Task brief: Every line from the one with "- Execute: foreman start -f Procfile" through the last line below should be repeated exactly; pictures stay out of the copy.

Material for the task:
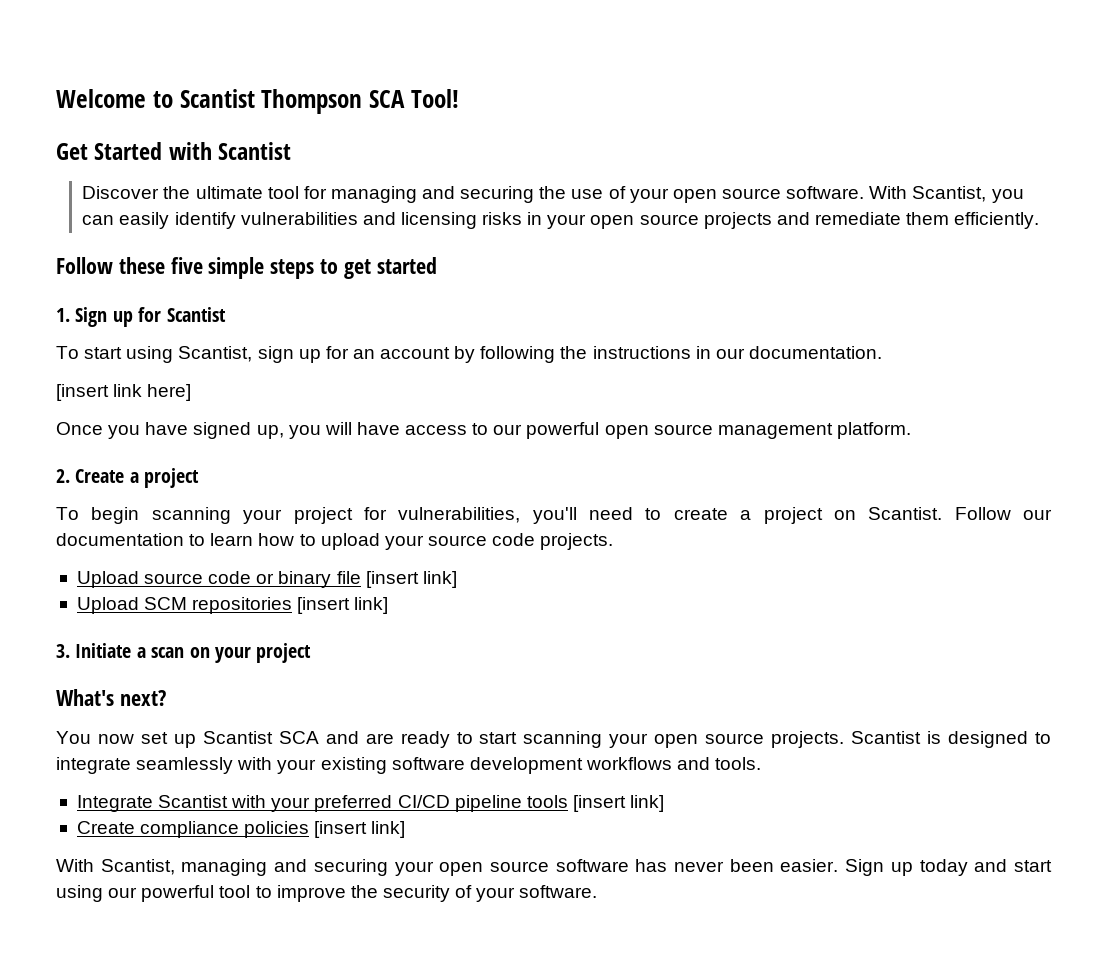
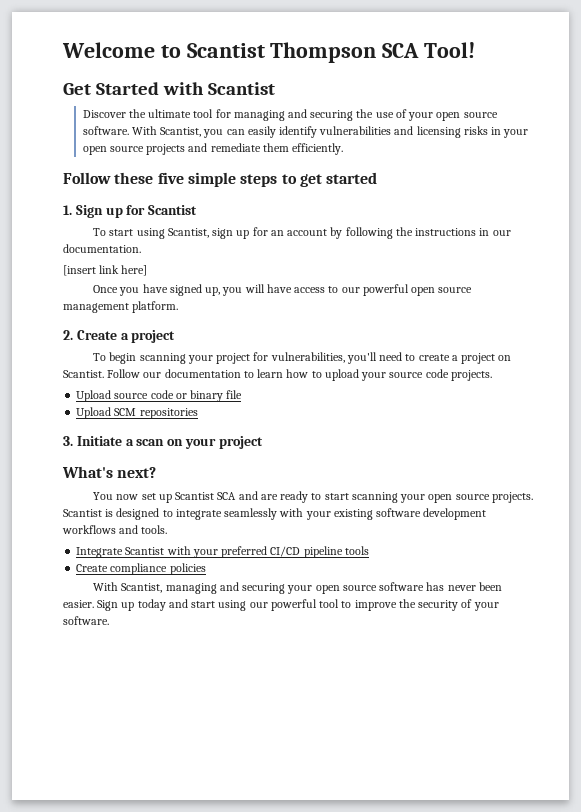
- Upload source code or binary file [insert link]
+ Upload source code or binary file
- Upload SCM repositories [insert link]
+ Upload SCM repositories
- Integrate Scantist with your preferred CI/CD pipeline tools [insert link]
+ Integrate Scantist with your preferred CI/CD pipeline tools
- Create compliance policies [insert link]
+ Create compliance policies

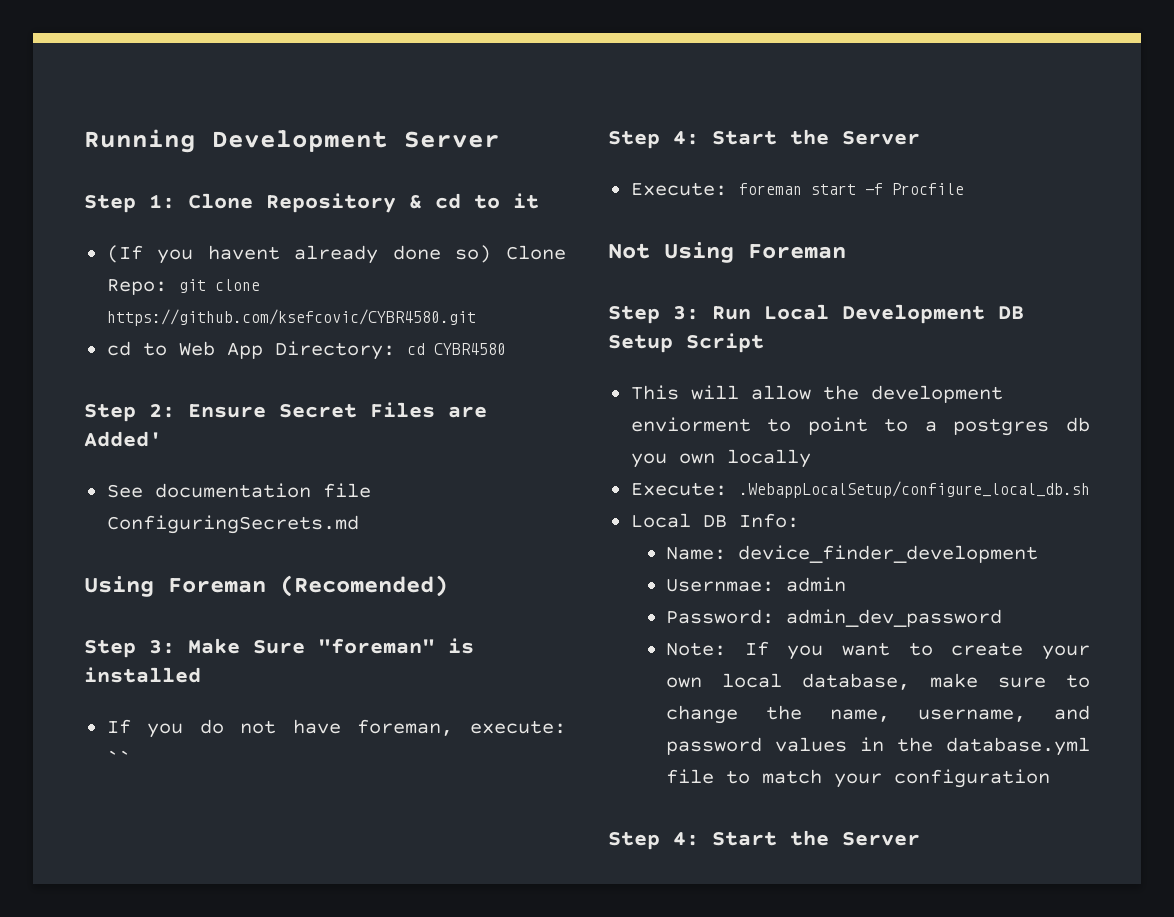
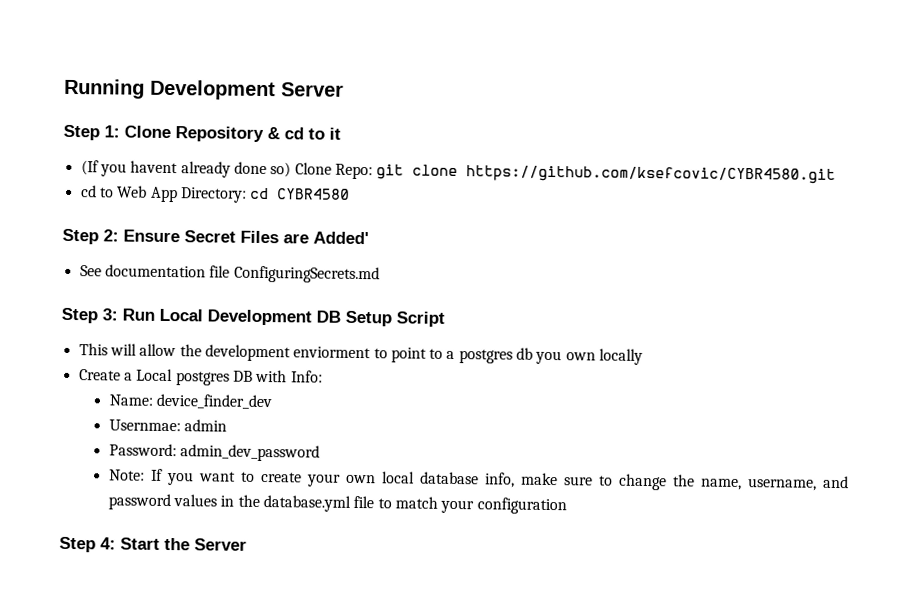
- Using Foreman (Recomended)
- Step 3: Make Sure "foreman" is installed
- If you do not have foreman, execute: ``
- Step 4: Start the Server
- Execute: foreman start -f Procfile
- Not Using Foreman
- Execute: .WebappLocalSetup/configure_local_db.sh
- Local DB Info:
+ Create a Local postgres DB with Info:
- Name: device_finder_development
+ Name: device_finder_dev
- Note: If you want to create your own local database, make sure to change the name, username, and password values in the database.yml file to match your configuration
+ Note: If you want to create your own local database info, make sure to change the name, username, and password values in the database.yml file to match your configuration

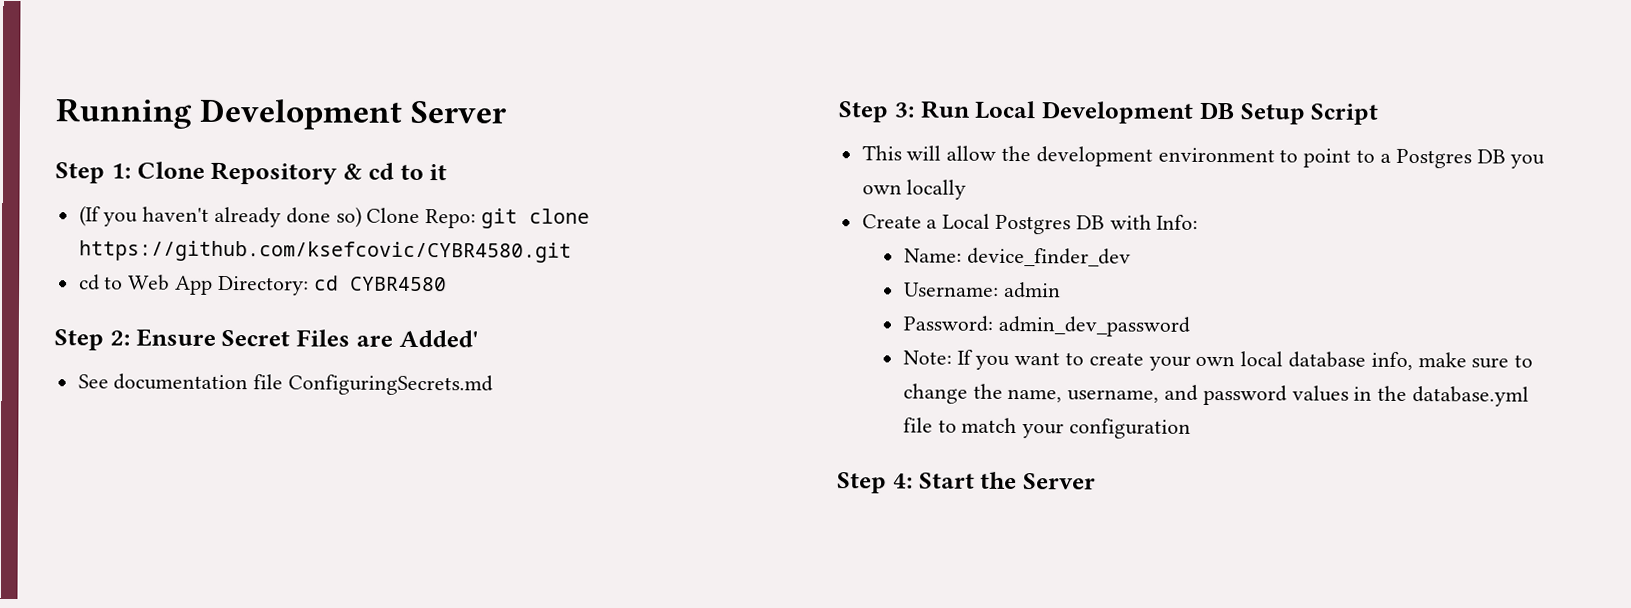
- (If you havent already done so) Clone Repo: git clone https://github.com/ksefcovic/CYBR4580.git
+ (If you haven't already done so) Clone Repo: git clone https://github.com/ksefcovic/CYBR4580.git
- This will allow the development enviorment to point to a postgres db you own locally
+ This will allow the development environment to point to a Postgres DB you own locally
- Create a Local postgres DB with Info:
+ Create a Local Postgres DB with Info:
- Usernmae: admin
+ Username: admin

Answer for the task:
- Execute: foreman start -f Procfile
- Not Using Foreman
- Execute: .WebappLocalSetup/configure_local_db.sh
- Local DB Info:
+ Create a Local postgres DB with Info:
- Name: device_finder_development
+ Name: device_finder_dev
- Note: If you want to create your own local database, make sure to change the name, username, and password values in the database.yml file to match your configuration
+ Note: If you want to create your own local database info, make sure to change the name, username, and password values in the database.yml file to match your configuration

- (If you havent already done so) Clone Repo: git clone https://github.com/ksefcovic/CYBR4580.git
+ (If you haven't already done so) Clone Repo: git clone https://github.com/ksefcovic/CYBR4580.git
- This will allow the development enviorment to point to a postgres db you own locally
+ This will allow the development environment to point to a Postgres DB you own locally
- Create a Local postgres DB with Info:
+ Create a Local Postgres DB with Info:
- Usernmae: admin
+ Username: admin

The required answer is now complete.